Chemistry
Chair: Professor Salter
Professor: D. Libby; Assistant Professors: Sh. Dunham, St. Dunham, Holliday; Visiting Intructor: Cannistra; Adjunct Faculty: Fairchild, C. Libby; Chemical Hygiene Officer: Nagaraj
The Chemistry Department at Moravian College provides students with a fundamental understanding of the concepts of chemistry and their application to advanced problems. Beginning in the general chemistry course, the program emphasizes exploration of chemical principles through hands-on experience with chemical instrumentation. All students have the opportunity to work with faculty members on original research projects that range from theoretical physical chemistry to biochemistry. The department is on the approved list of the American Chemical Society. Graduates who complete appropriate requirements of the society receive a bachelor's degree certified by the society.

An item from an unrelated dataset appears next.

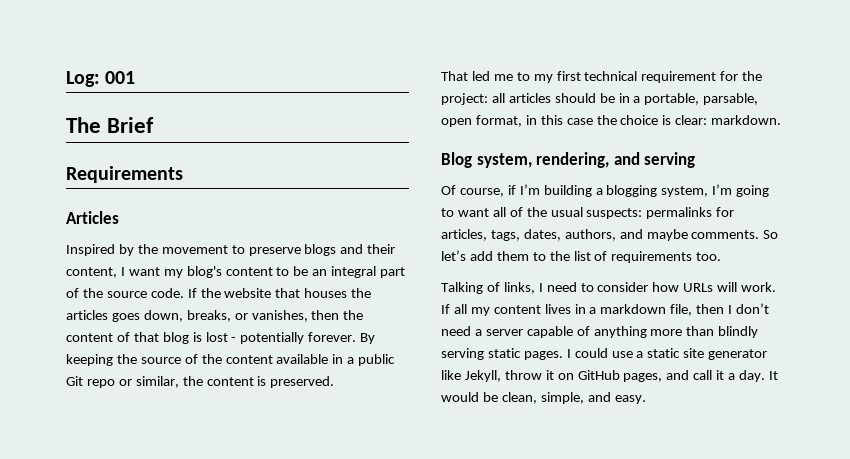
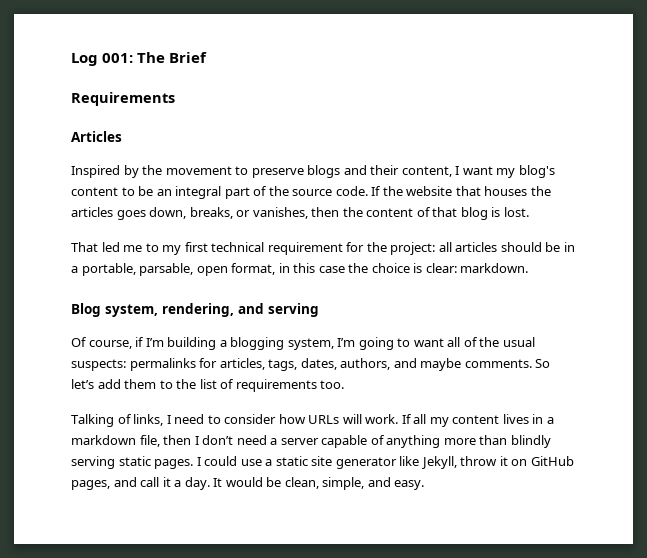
[66,71,136,87] Log: 001 // -> [71,53,134,66] Log 001:
[205,332,376,344] [66,354,396,366] [66,376,335,388] lost - potentially forever. By keeping the source of the content available in a public Git repo or similar, the content is preserved. -> [503,207,529,217] lost.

Many chemistry majors go on to graduate school in chemistry, medicine, dentistry, and biological sciences. Others pursue careers in industrial or governmental research, technical sales, medical technology, technical law, library work, or secondary school chemistry.
The Major in Chemistry
The major in chemistry consists of nine course units above Chemistry 110, including Chemistry 113-114, 211-212, 220.2, 222, 331-332, and 370.2. The remaining course is selected by the student with the approval of the major advisor. Chemistry majors also must take Mathematics 170 (or its equivalent sequence Mathematics 106-166), Mathematics 171, and Physics 111-112.
The Minor in Chemistry
The minor in chemistry consists of five course units: Chemistry 113-114, 211, 222, and either 212 or 331.

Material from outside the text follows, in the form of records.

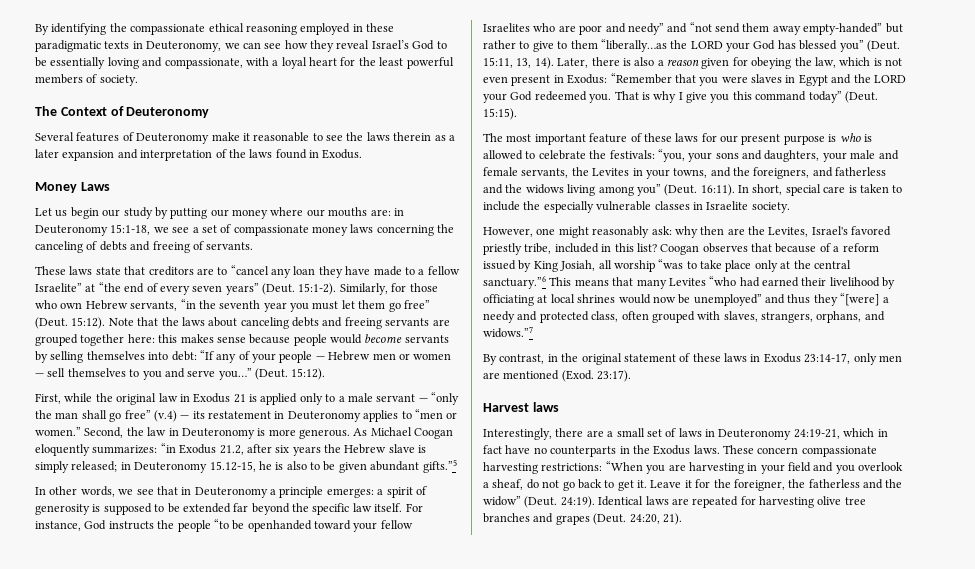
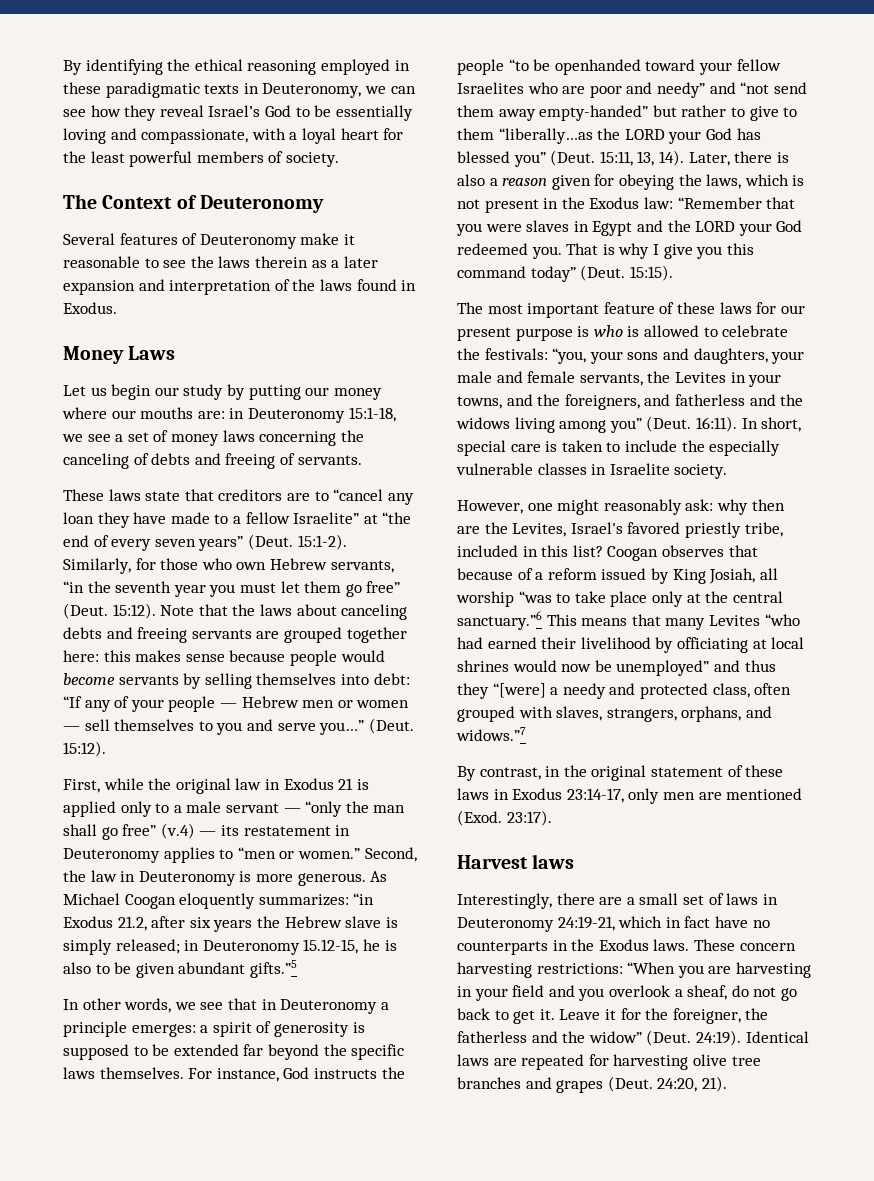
[130,24,206,35] compassionate -> (191, 65) none
[233,225,309,236] compassionate -> (169, 436) none
[352,503,403,512] law itself. -> [63,1067,184,1079] laws themselves.
[814,57,836,68] law, -> [706,174,742,189] laws,
[483,76,508,83] even -> (480, 204) none
[567,74,608,84] Exodus: -> [561,197,673,209] the Exodus law:
[801,446,877,457] compassionate -> (796, 947) none

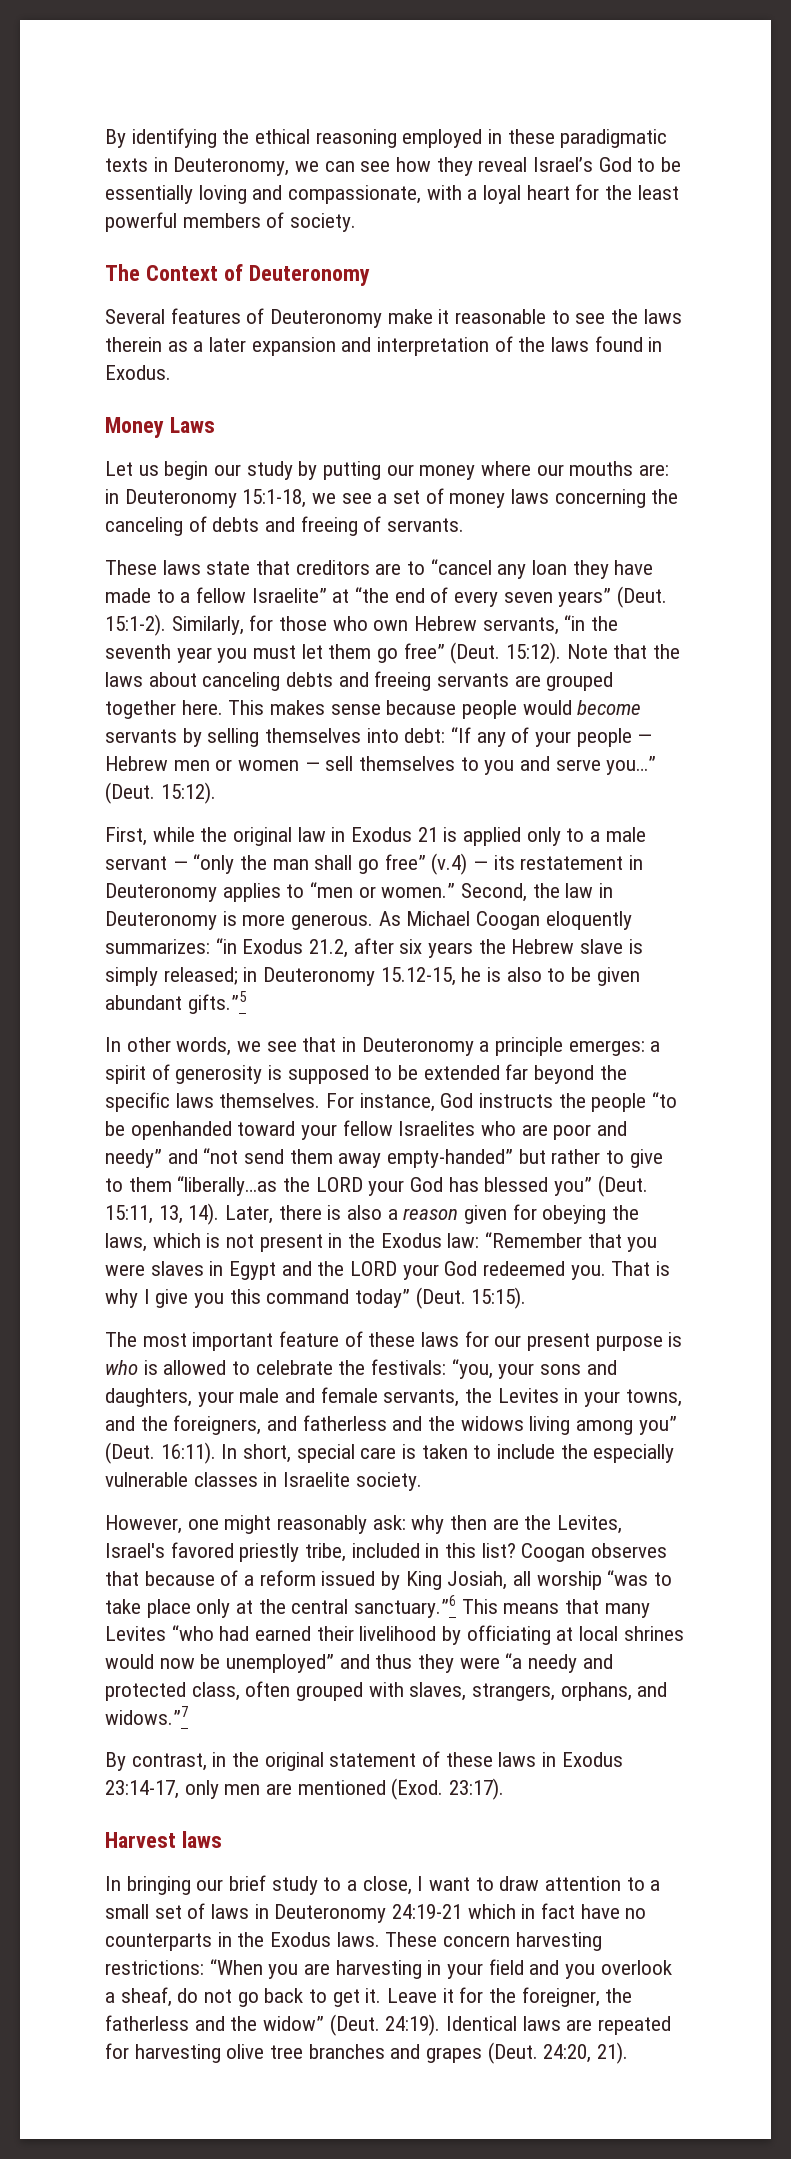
[63,650,131,662] here: this -> [181,700,265,715] here. This
[492,683,559,698] “[were] a -> [459,1653,523,1669] were “a
[457,893,623,909] Interestingly, there are -> [105,1875,645,1895] In bringing our brief study to a close, I want to draw attention to
[557,916,615,931] 24:19-21, -> [392,1904,463,1919] 24:19-21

The Interdepartmental Major
The six courses that compose Set I of the interdepartmental major in chemistry include Chemistry 113-114, 211, and 222. The remaining courses in chemistry and the six courses of Set II are selected by the student with the approval of the advisor.
Departmental Recommendations
Students planning graduate work in chemistry are advised to take additional advanced courses in chemistry, mathematics, computer science, physics, or biology.
Students wishing to obtain a bachelor's degree certified by the American Chemical Society are required to take a total of 13 chemistry courses. These must include those required for the basic major, plus Chemistry 311, Chemistry 327, Chemistry 341, and one additional 300-level chemistry course. Students are encouraged to use independent study (Chemistry 381) or Honors (Chemistry 400) to fulfill the final course requirement.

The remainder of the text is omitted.